LSE - Small Logo
LSE - Small Logo

Ronda Daniel

November 29th, 2016

Child Sexual Abuse: Private Trouble or Public Issue?

0 comments

Estimated reading time: 10 minutes

Ronda Daniel

November 29th, 2016

Child Sexual Abuse: Private Trouble or Public Issue?

0 comments

Estimated reading time: 10 minutes

By Kay Inckle, LSE Sociology Department

Since November 16th, when ex-footballer Andy Woodward revealed to The Guardian that he had been systematically sexually abused by his football coach at Crew Alexandra, a number of other players have spoken publically about their own experiences of sexual abuse (http://www.bbc.co.uk/news/uk-38107544). Once again British society is ‘rocked’ by revelations of the systematic sexual abuse of children by high-status men in positions trust and authority. Once again, we ask how this could happen on such a massive scale and without any interventions from the institutions that are supposed to protect children or from the communities in which they live.

I think it’s time that we stopped being ‘shocked’ by such revelations and started to ask some deeper questions about why the sexual abuse of children is so commonplace in British society. The ‘football abuse scandal’ follows closely behind similar institutional abuse scandals in the church, the media (Jimmy Saville), children’s homes, as well as the abuse that is a regular occurrence within individual family homes. Sexual violence must surely be considered a norm in our society rather than an anomaly: The Children’s Commissioner estimates that 1.3 million children currently living in England will experience sexual abuse before they are 18 years old while Rape Crisis England and Wales report that 31% of young women aged 18-24 have experienced childhood sexual abuse, and that there are 11 rapes and attempted rapes committed every hour. Likewise, our psychiatric hospitals, addiction services, homeless shelters and prisons are significantly populated by those who have been sexually victimised.

We need to ask ourselves why it is that this most devastating form of violence is such an everyday experience, and why do we silence, shame and institutionalise those who have been hurt? We also need to ponder why it is that childhood is structured in such a way as to render children so utterly powerless in the face of abusive adults, and what the impact of substantial rights for children might be both in regards to their vulnerability to abuse and our responses to it. We also need to ask why as a society at large, and our legal and judicial institutions, are so unwilling to acknowledge the scale of child sexual abuse and to respond appropriately to it.

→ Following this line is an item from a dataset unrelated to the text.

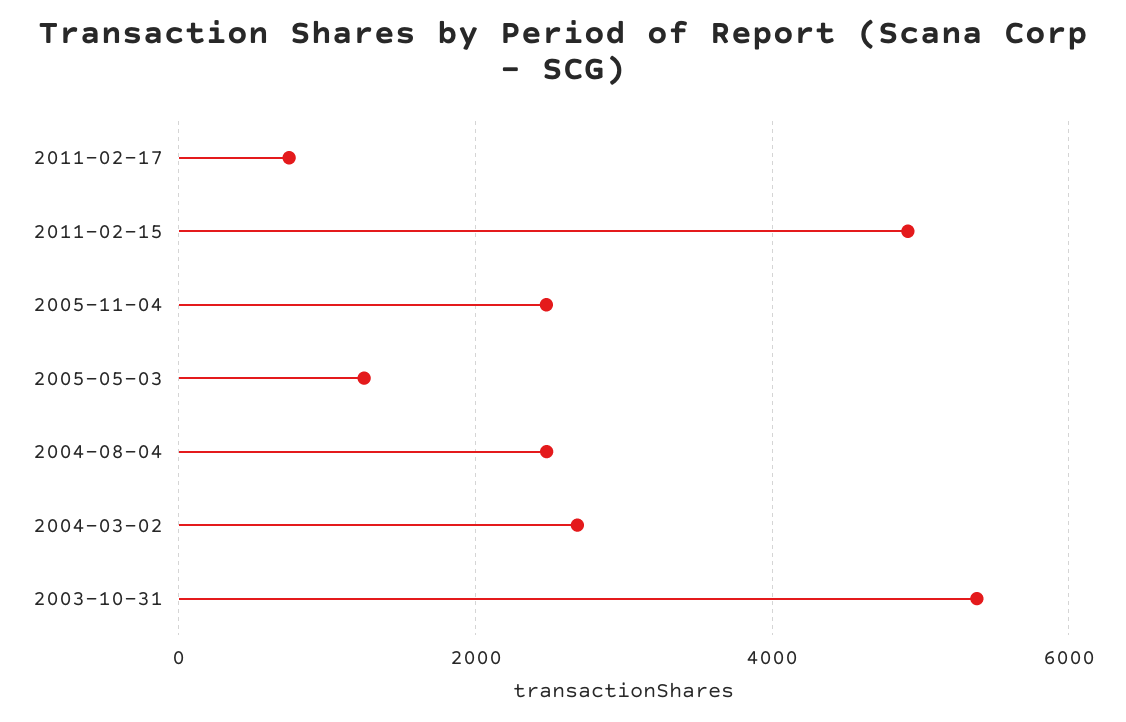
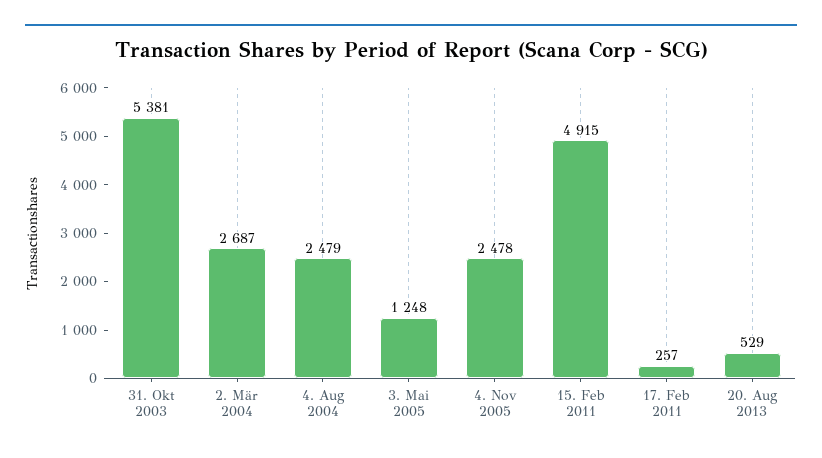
2011-02-17: 800 -> 257
20. Aug 2013: none -> 529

The fact that the government’s national inquiry into institutional sexual abuse seems utterly unable to function – now under its fourth chair and having also lost a leading lawyer and a prominent survivor group – is symptomatic of our society’s inability to face up to and effectively deal with the problem of child sexual abuse.

However, it is not helpful to deal with the sexual abuse of children simply by framing perpetrators as individual anomalies following their own perverse desires. Feminists have long highlighted that the personal is political, and nowhere more so than in regards to sexual violence. We need to recognise that all sexual abuse is about power, humiliation, violence and control, and that there is something about our society that allows this to flourish unchecked – it is, in C. Wright Mills’ terms, a public issue not a private trouble. We also need to consider what it is about our cultural attitudes to sexuality more broadly that makes us unable to discuss and address sexuality and sexual violence in healthy ways. Why, for example, is learning about sexuality still optional, and often poorly taught, in our schools?

sociological%20imagination%202

The football revelations have also highlighted how our norms of gender and sexuality, and particularly masculinity, are also part of the enabling factors, not only for the abuse itself, but also the shame and secrecy that has maintained the silence of many of the affected footballers over the last thirty years. The culture of hyper-masculinity, which pervades many sports institutions, defines males as invulnerable, powerful and dominant, and fosters a culture of sexuality in which both homophobia and confusion between consensual and non-consensual sexual contact (with males or females) are the norm (the Ched Evans rape defence being a case in point). In this context sexual violation is an aberration of masculinity and, therefore, not only psychologically and emotionally devastating, but also identity-shattering. This is what makes Andy Woodward’s decision to speak out, initially alone, but then followed by others such a courageous act.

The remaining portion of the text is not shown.